Os que se dedicam a comparar desfavoravelmente Portugal com a Roménia – como faz um recente estudo da Faculdade de Economia do Porto – foram apanhados pela “rinocerite” de Ionesco. Toldados no raciocínio, reproduzem uma fábula. Mas não é uma fábula inócua. É uma fábula que propaga uma imagem autodepreciativa de Portugal. Uma imagem falsa e venenosa.

A insistência na tese de uma alvorada romena, por contraste com um crepúsculo português, é a enésima encarnação da nossa velha obsessão com a ideia da decadência nacional, que despontou com a geração das Conferências do Casino, em finais do século XIX, e não mais deixou de enfeitiçar uma certa intelligentsia. De tal modo que, perante todas as evidências do desenvolvimento português dos últimos cinquenta anos, ela continua viciada na autoflagelação; ou amnésica, outro sintoma da “rinocerite”.

Alguma dessa intelligentsia acabou por contrair uma monomania: baixar os impostos. É como um pozinho mágico, ou como um desses elixires que, aplicado em qualquer maleita, cura tudo, desde a unha encravada a problemas do foro macroeconómico. É o seu ópio. De tal modo que, no referido estudo da FEP, propõe-se reduzir impostos para competir com países onde estes são mais baixos, omitindo que, nesses mesmos países, o Estado-providência é curto, senão mesmo incipiente.

Não se pode simplesmente comparar Portugal e a Roménia como quem compara pares de sapatos; ou como se o mesmo tipo de sapato servisse a qualquer pé. É preciso perceber que os países do Leste, da “outra Europa”, conhecem hoje dinâmicas que os favorecem por comparação com os países do Sul – dinâmicas análogas àquelas que, no final do século passado, nos favoreceram a nós. Esse modelo de desenvolvimento ficou para trás porque os portugueses escolheram, sabiamente, outro caminho.

Os investidores e empresários encontram hoje na Roménia o que outrora se encontrava em Portugal: mão-de-obra barata, parcas contribuições sociais e uma fiscalidade menos onerosa que nos países mais prósperos e desenvolvidos da UE. A receita já foi tentada connosco.

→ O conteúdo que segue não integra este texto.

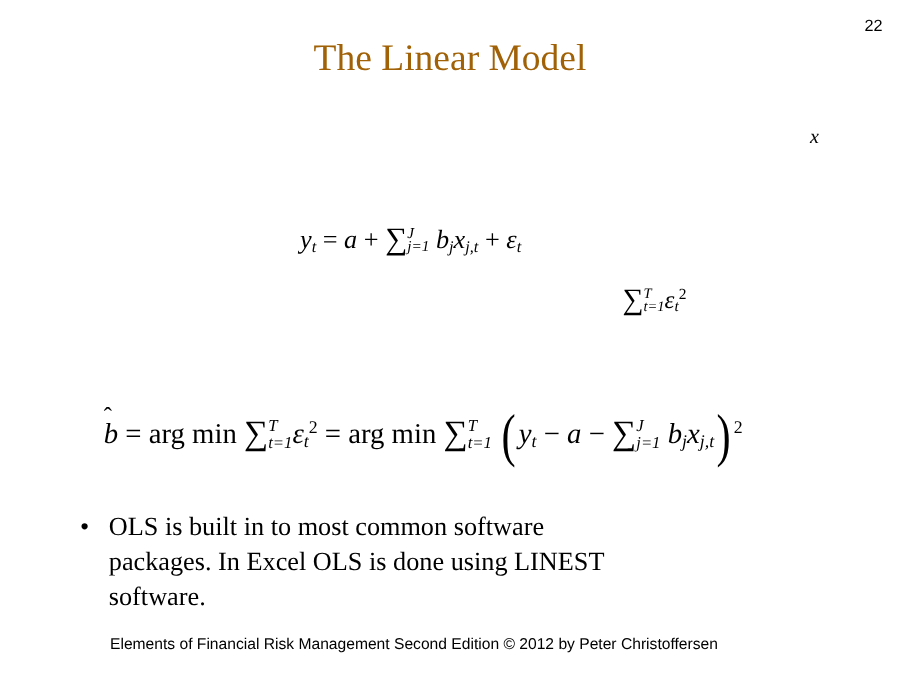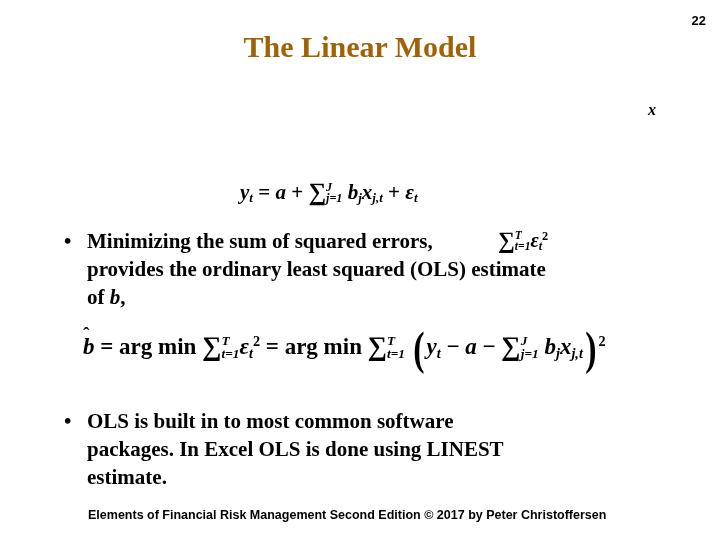--- a/index.html
+++ b/index.html
@@ -13,21 +13,20 @@
     position: relative;
     font-family: "Liberation Serif", serif;
     color: #000000;
     overflow: hidden;
   }
   .slide {
     position: absolute;
     left: 0; top: 0;
     width: 720px;
     height: 488px;
-    font-weight: bold;
   }
   .page-number {
     position: absolute;
     right: 14px;
     top: 14px;
     font-family: "Liberation Sans", sans-serif;
     font-size: 13px;
     line-height: 1;
     color: #000000;
   }
@@ -180,30 +179,20 @@
   <div class="slide-title">The Linear Model</div>
 
   <div class="eq-x">x</div>
 
   <div class="eq eq1">
     y<sub class="m">t</sub> <span class="roman">=</span> a <span class="roman">+</span>
     <span class="sum">∑</span><span class="sum-lim"><span class="up">J</span><span class="lo">j=1</span></span>
     b<sub class="m">j</sub>x<sub class="m">j,t</sub> <span class="roman">+</span> ε<sub class="m">t</sub>
   </div>
 
-  <div class="body-block b2">
-    <div class="bullet">
-      <span>Minimizing the sum of squared errors,</span>
-      <br>
-      <span>provides the ordinary least squared (OLS) estimate</span>
-      <br>
-      <span>of</span>
-      <span class="inline-math-sub">b</span><span>,</span>
-    </div>
-  </div>
 
   <div class="eq-inline-sum">
     <span class="sum">∑</span><span class="sum-lim"><span class="up">T</span><span class="lo">t=1</span></span>ε<sub class="m">t</sub><sup class="m">2</sup>
   </div>
 
   <div class="eq eq2">
     <span class="hat-b">b</span> <span class="roman">=</span> <span class="roman">arg&nbsp;min</span>
     <span class="sum">∑</span><span class="sum-lim"><span class="up">T</span><span class="lo">t=1</span></span>ε<sub class="m">t</sub><sup class="m">2</sup>
     <span class="roman">=</span> <span class="roman">arg&nbsp;min</span>
     <span class="sum">∑</span><span class="sum-lim"><span class="up">T</span><span class="lo">t=1</span></span>
@@ -211,19 +200,19 @@
     <span class="sum">∑</span><span class="sum-lim"><span class="up">J</span><span class="lo">j=1</span></span>
     b<sub class="m">j</sub>x<sub class="m">j,t</sub><span class="bigparen">)</span><sup class="m">2</sup>
   </div>
 
   <div class="body-block b3">
     <div class="bullet">
       <span>OLS is built in to most common software</span>
       <br>
       <span>packages. In Excel OLS is done using LINEST</span>
       <br>
-      <span>estimate.</span>
+      <span>software.</span>
     </div>
   </div>
 
-  <div class="footer">Elements of Financial Risk Management Second Edition © 2017  by Peter Christoffersen</div>
+  <div class="footer">Elements of Financial Risk Management Second Edition © 2012  by Peter Christoffersen</div>
 
 </div>
 
 </body></html>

Pelos vistos, há quem queira voltar a meter-nos nesse laboratório.

Oxalá, depois de ter isolado cirurgicamente as comparações menos favoráveis a Portugal, o gabinete de estudos da FEP, numa próxima oportunidade, possa meditar o modelo social e laboral romeno, analisar cientificamente as suas práticas governativas e absorver as opções de desenvolvimento económico e humano desse país modelar, para propor aos portugueses as mesmas soluções.

Em média, os romenos vivem quase uma década menos do que nós. Algumas das suas regiões rurais – onde vive 45% da população – evocam as “terras do demo” de Aquilino Ribeiro, de tal modo que as autoridades se desunharam para vacinar uma minoria, aquando da crise pandémica. Quase metade das crianças com menos de dezoito anos está em risco de pobreza ou de exclusão social. A mortalidade infantil é mais do dobro da nossa. Uma em cada cinco pessoas não tem acesso a chuveiro ou instalações sanitárias. Um terço dos agregados familiares habita em casas degradadas ou em barracas – 60% em condição de sobrelotação. O salário médio é metade do português. O índice de homicídios é quase o dobro do nosso. A Roménia apresenta a mais baixa percentagem de população com estudos superiores em toda a UE, e a taxa mais elevada de abandono escolar. Há cerca de 5 milhões de romenos a trabalhar noutros países europeus. Eis o nível de vida desse país que, como vaticina o sagaz estudo, vai superar em breve o dos portugueses. A menos, claro, que Portugal adote o pacote fiscal do PSD – redigido sob a batuta do atual diretor da FEP, mentor do estudo em apreço. Diz-me com quem nos comparas, dir-te-ei quem és.

À Roménia, que nos deu Ionesco, só podemos desejar que trilhe o caminho que Portugal trilhou nas últimas décadas, com inegável sucesso em domínios como os cuidados médicos, a escolaridade e as qualificações, as energias renováveis, a qualidade das infraestruturas, a assistência às populações rurais, a esperança média de vida, a ciência e a tecnologia, o património e a criação artística, entre vários outros. Felizmente, umas quantas cidades romenas, a começar pela capital, Bucareste, vão já nessa direção. Quanto aos rinocerontes na sala, fazemos votos de melhoras da “rinocerite”.